* **Exercise**:
Filter these entries down to the lines that hold the word "shipping", and show each of them.

[Start of section]

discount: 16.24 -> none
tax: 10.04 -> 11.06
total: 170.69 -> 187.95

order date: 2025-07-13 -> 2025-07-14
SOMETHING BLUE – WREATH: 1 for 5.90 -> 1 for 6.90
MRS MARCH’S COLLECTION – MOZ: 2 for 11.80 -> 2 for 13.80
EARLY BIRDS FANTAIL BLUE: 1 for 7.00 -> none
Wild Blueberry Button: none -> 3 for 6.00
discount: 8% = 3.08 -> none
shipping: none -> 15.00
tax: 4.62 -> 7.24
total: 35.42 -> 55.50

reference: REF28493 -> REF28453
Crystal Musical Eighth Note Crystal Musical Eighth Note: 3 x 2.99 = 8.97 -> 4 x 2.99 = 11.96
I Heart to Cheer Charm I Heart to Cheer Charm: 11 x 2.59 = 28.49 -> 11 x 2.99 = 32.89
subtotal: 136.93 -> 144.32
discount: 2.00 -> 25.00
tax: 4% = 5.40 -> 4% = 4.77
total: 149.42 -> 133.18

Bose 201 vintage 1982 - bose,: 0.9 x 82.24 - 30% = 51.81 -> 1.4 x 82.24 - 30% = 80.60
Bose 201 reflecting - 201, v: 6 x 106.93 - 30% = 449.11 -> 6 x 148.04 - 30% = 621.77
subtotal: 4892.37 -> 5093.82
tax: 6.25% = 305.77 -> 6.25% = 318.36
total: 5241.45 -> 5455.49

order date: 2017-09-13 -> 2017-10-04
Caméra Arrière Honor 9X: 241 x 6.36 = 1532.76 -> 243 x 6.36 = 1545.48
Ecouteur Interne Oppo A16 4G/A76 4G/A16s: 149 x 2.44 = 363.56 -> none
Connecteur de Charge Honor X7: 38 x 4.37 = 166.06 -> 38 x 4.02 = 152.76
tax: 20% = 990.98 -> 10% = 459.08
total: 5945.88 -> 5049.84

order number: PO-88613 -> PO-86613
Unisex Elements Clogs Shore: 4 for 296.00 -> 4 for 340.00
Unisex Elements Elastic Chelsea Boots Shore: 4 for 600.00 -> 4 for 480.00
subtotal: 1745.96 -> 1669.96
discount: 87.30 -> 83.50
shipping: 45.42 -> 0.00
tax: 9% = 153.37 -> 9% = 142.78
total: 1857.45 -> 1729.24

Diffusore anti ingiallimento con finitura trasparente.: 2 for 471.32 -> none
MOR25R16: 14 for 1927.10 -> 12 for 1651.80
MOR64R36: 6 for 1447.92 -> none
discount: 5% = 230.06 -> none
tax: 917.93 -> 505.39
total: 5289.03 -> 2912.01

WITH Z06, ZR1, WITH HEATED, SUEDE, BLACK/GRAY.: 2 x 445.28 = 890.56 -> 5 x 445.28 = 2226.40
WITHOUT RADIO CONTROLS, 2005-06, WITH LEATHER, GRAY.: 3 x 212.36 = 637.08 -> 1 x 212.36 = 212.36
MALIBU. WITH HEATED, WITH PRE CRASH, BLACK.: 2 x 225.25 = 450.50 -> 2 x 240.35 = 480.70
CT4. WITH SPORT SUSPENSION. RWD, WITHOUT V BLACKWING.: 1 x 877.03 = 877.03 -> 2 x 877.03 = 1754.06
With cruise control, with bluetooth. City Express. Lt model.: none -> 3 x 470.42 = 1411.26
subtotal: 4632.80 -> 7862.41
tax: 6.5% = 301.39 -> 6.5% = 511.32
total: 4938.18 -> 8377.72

[End of section]

* **Response**:
shipping: none -> 15.00
shipping: 45.42 -> 0.00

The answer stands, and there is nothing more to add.